While heading home yesterday, I noticed that one of the signs for Chill Yogurt & Cafe had been replaced by a sign for “Body Rock: My Body Fueled.” I have no idea what this business is, but it’s at least the third one to occupy the same space since it opened a few years ago.
In fairness, the two previous enterprises were yogurt shops, which seems to be an industry without a business model. The turnover also recalls Jake Haws’ recent guest post in which he pointed out that some would-be entrepreneurs poorly execute their well-intentioned plans.
But the difficulty of maintaining a business in this spot is also likely due to two factors: poor location and poor design.
First, this building is located on a particularly unpleasant stretch of Freedom Blvd. I analyzed Freedom in this post, but the gist of the argument is that Freedom aggressively discourages pedestrian use and doesn’t encourage drivers to stop either. This corner space is even more challenged because it’s actually hard to see when approached from the south — the natural direction from which passersby might stop — due to landscaping at the nearby Taco Bell.

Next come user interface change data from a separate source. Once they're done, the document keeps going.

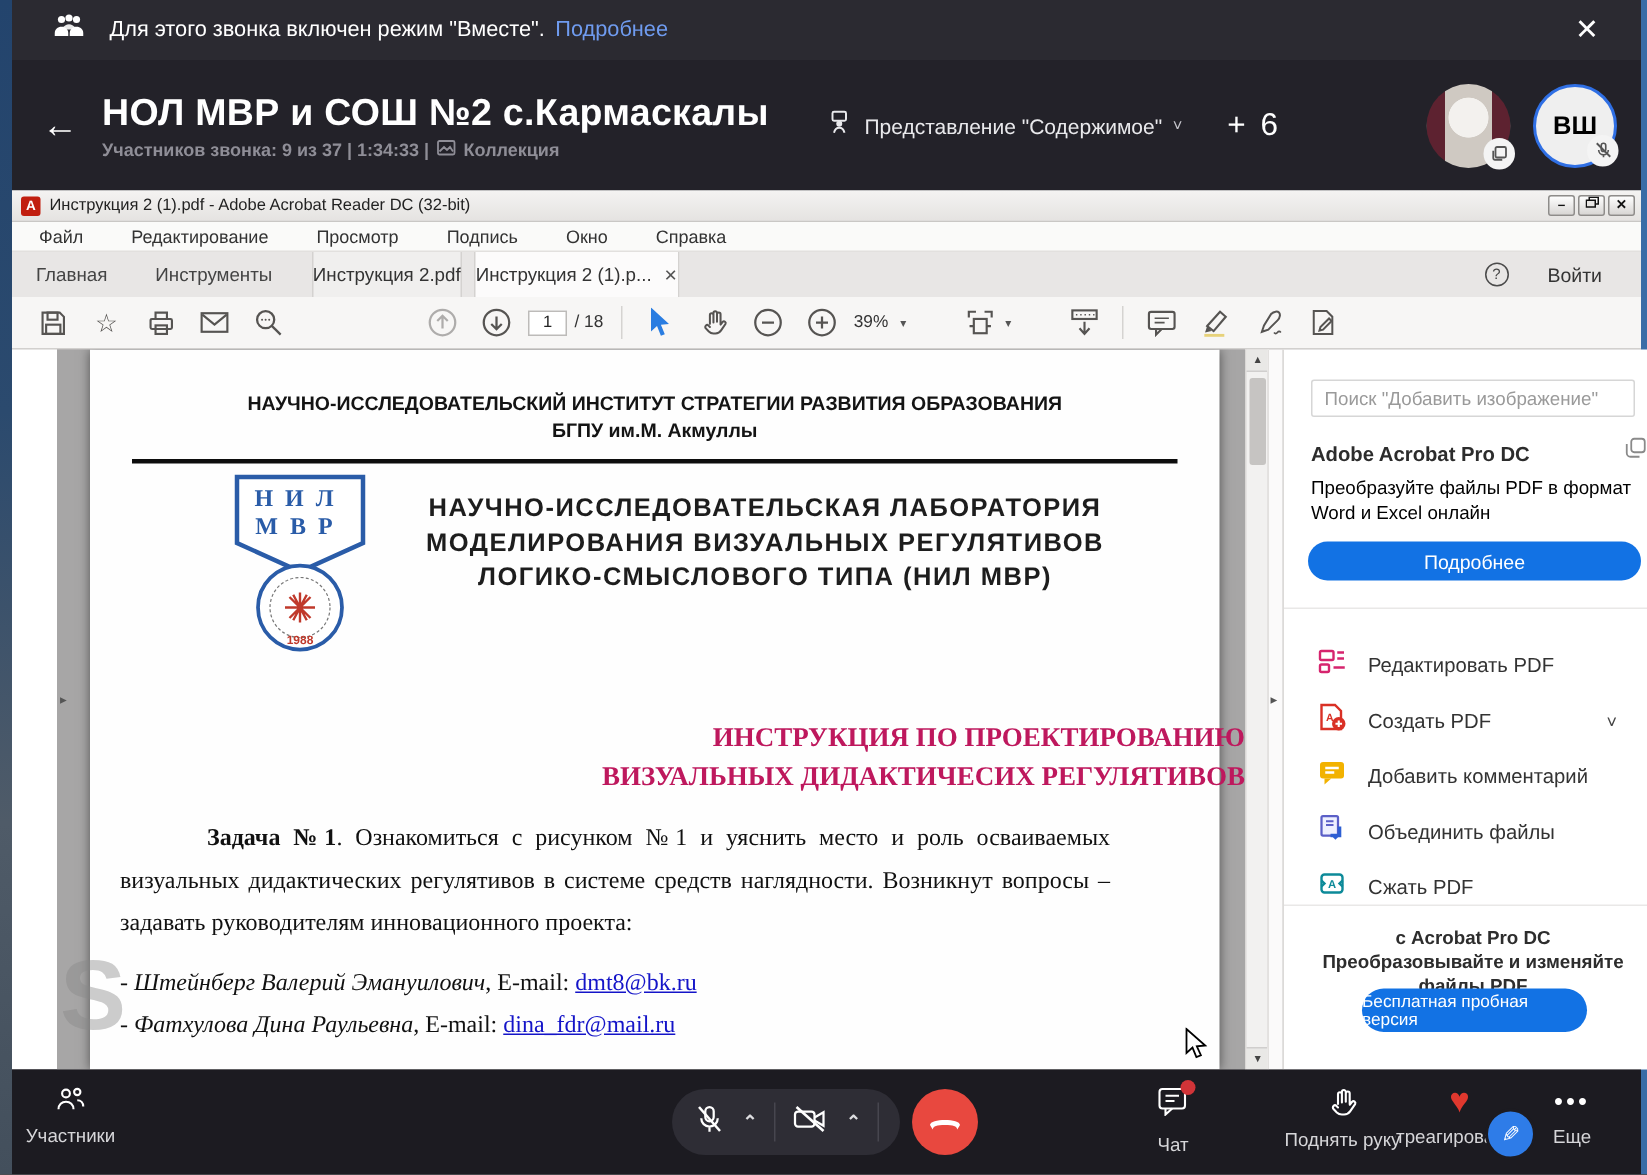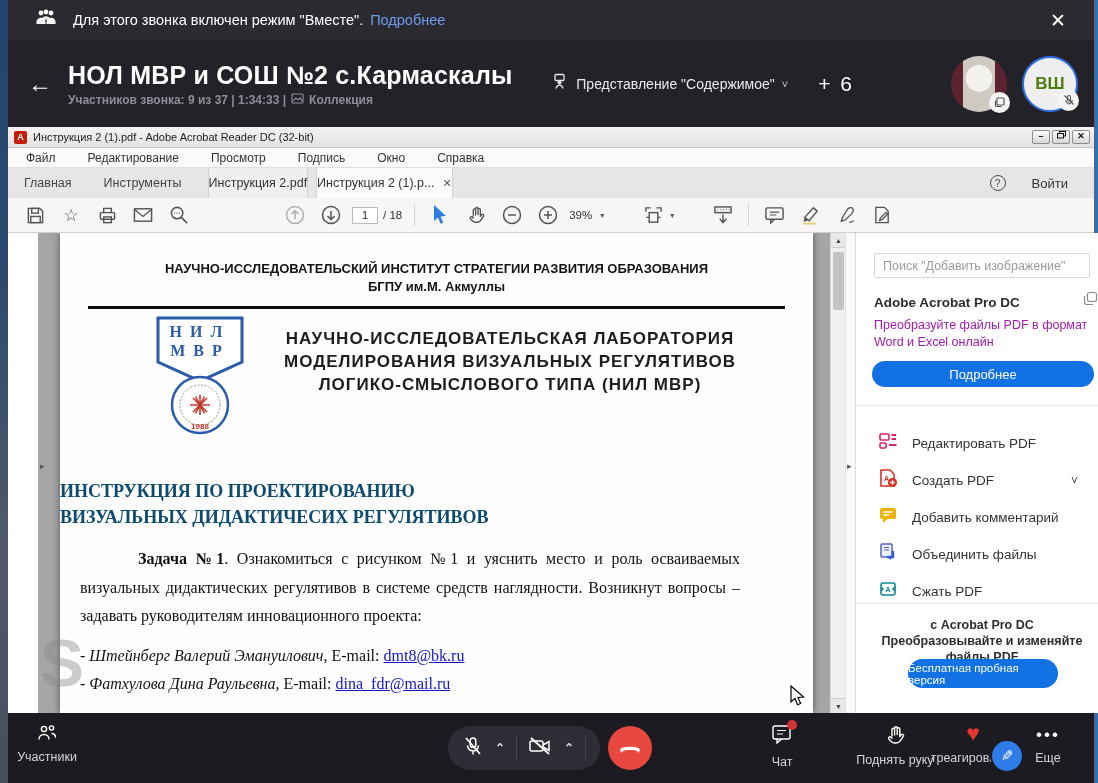--- a/index.html
+++ b/index.html
@@ -33,21 +33,21 @@
   .avatars { display:flex; align-items:center; margin-left:26px; gap:15px; }
   .avatar { position:relative; width:56px; height:56px; border-radius:50%; }
   .av1 { background:radial-gradient(circle at 50% 78%, #caa small, transparent),
          radial-gradient(circle at 50% 34%, #181512 0 46%, transparent 47%),
          radial-gradient(circle at 42% 60%, #2a211c 0 30%, transparent 31%),
          linear-gradient(180deg,#cbb6a6 0%,#b7a08f 55%,#8c7a6d 100%); }
   .av2 { background:radial-gradient(circle at 50% 40%, #f3f1ee 0 30%, transparent 31%),
          linear-gradient(90deg,#5d2230 0 22%, #cfc9c2 22% 78%, #5d2230 78%),
          #cfc9c2; }
   .av3 { background:#efefef; border:2px solid #2f6fe4; display:flex; align-items:center; justify-content:center; }
-  .av3 .ini { color:#4d7c0f; font-weight:700; font-size:17px; }
+  .av3 .ini { color:#000000; font-weight:700; font-size:17px; }
   .badge { position:absolute; right:-3px; bottom:-1px; width:21px; height:21px; border-radius:50%;
     background:#f4f4f4; display:flex; align-items:center; justify-content:center; }
 
   
   .acrobat { position:absolute; left:8px; top:127px; width:1086px; height:586px; background:#fff; }
   .titlebar { height:21px; background:linear-gradient(#f4f3f2,#e5e3e1); border-bottom:1px solid #c9c7c5;
     display:flex; align-items:center; padding-left:6px; }
   .pdficon { width:13px; height:13px; background:#c11e0f; border-radius:2px; color:#fff; font-size:9px;
     font-weight:700; display:flex; align-items:center; justify-content:center; }
   .wtitle { font-size:11px; color:#222; margin-left:6px; }
@@ -86,22 +86,22 @@
   .content { position:relative; height:480px; background:#a7a6a6;margin-left:30px; }
   .viewport { position:absolute; left:0; top:0; width:792px; height:480px; background:#a7a6a6; overflow:hidden; }
   .page { position:absolute; left:22px; top:0; width:753px; height:480px; background:#fefefe;
     box-shadow:0 0 7px rgba(0,0,0,.5); }
 
   .doc-h1 { position:absolute; top:28px; left:0; width:100%; text-align:center; font-size:13px; font-weight:700; color:#141414; }
   .doc-h2 { position:absolute; top:46px; left:0; width:100%; text-align:center; font-size:13px; font-weight:700; color:#141414; }
   .doc-rule { position:absolute; top:73px; left:28px; width:697px; height:3px; background:#0d0d0d; }
   .lab-line { position:absolute; left:185px; width:530px; text-align:center; font-size:17px; font-weight:700;
     color:#1d1d1d; letter-spacing:1px; }
-  .doc-title { position:absolute; left:0; width:100%; text-align:left; font-family:"Liberation Serif",serif;
-    font-size:18px; font-weight:700; color:#0c4a6e; }
+  .doc-title { position:absolute; left:17px; width:100%; text-align:right; font-family:"Liberation Serif",serif;
+    font-size:18px; font-weight:700; color:#be185d; }
   .doc-para { position:absolute; left:20px; top:312px; width:660px; font-family:"Liberation Serif",serif;
     font-size:16px; line-height:28.5px; color:#111; text-align:justify; text-indent:58px; }
   .doc-line { position:absolute; left:20px; font-family:"Liberation Serif",serif; font-size:16px; color:#111; }
   .doc-line .nm { font-style:italic; }
   .doc-line .em { color:#1414c8; text-decoration:underline; cursor:pointer; }
 
   .logo { position:absolute; left:92px; top:82px; width:96px; height:122px; }
 
   .wm-s { position:absolute; left:2px; top:392px; font-size:66px; font-weight:700; color:rgba(135,135,135,.42); }
   .lpane-arrow { position:absolute; left:2px; top:228px; font-size:9px; color:#555; }
@@ -116,21 +116,21 @@
   .paneflap { position:absolute; left:807px; top:0; width:10px; height:480px; background:#fbfafa; border-left:1px solid #e3e1df; }
   .rpane-arrow { position:absolute; left:1px; top:228px; font-size:9px; color:#555; cursor:pointer; }
 
   
   .sidebar { position:absolute; left:817px; top:0; width:269px; height:480px; background:#fff; border-left:1px solid #dcdad8; }
   .sb-search { position:absolute; left:18px; top:20px; width:216px; height:25px; border:1px solid #d6d6d6;
     border-radius:2px; font-size:12.5px; padding-left:8px; color:#333; font-family:"Liberation Sans",sans-serif; }
   .sb-search::placeholder { color:#9a9a9a; }
   .sb-title { position:absolute; left:18px; top:62px; font-size:13.5px; font-weight:700; color:#2c2c2c; }
   .sb-copyicon { position:absolute; right:26px; top:58px; cursor:pointer; }
-  .sb-text { position:absolute; left:18px; top:84px; width:218px; font-size:12.5px; color:#a21caf; line-height:17px; }
+  .sb-text { position:absolute; left:18px; top:84px; width:218px; font-size:12.5px; color:#000000; line-height:17px; }
   .btn-blue { position:absolute; background:#1272e4; color:#fff; display:flex; align-items:center; justify-content:center;
     cursor:pointer; }
   .sb-more { left:16px; top:128px; width:222px; height:26px; border-radius:13px; font-size:13px; }
   .sb-div { position:absolute; left:0; width:100%; height:1px; background:#e9e8e7; }
   .tool-row { position:absolute; left:0; width:252px; height:37px; display:flex; align-items:flex-end; padding-left:22px;
     cursor:pointer; }
   .tool-row .lbl { font-size:13.5px; color:#333; margin-left:14px; }
   .tool-chev { position:absolute; right:30px; font-size:12px; color:#444; }
   .sb-foot-title { position:absolute; left:10px; top:384px; width:232px; text-align:center; font-size:12.5px;
     font-weight:700; color:#2d2d2d; line-height:16px; }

On top of the difficult location, this spot is part of a poorly designed building. That post on Freedom Blvd also discusses Alpine Village, which is basically a strip mall with apartments plopped on top. Bafflingly, the apartments don’t even open up in the same direction as the shops, thus negating much of the benefit of grouping them together in the first place.
Provo is filled with these kinds of places — many of them much worst than this one — but it’s important to recognize that they collectively represent a weak spot that degrades the city’s otherwise business-friendly environment.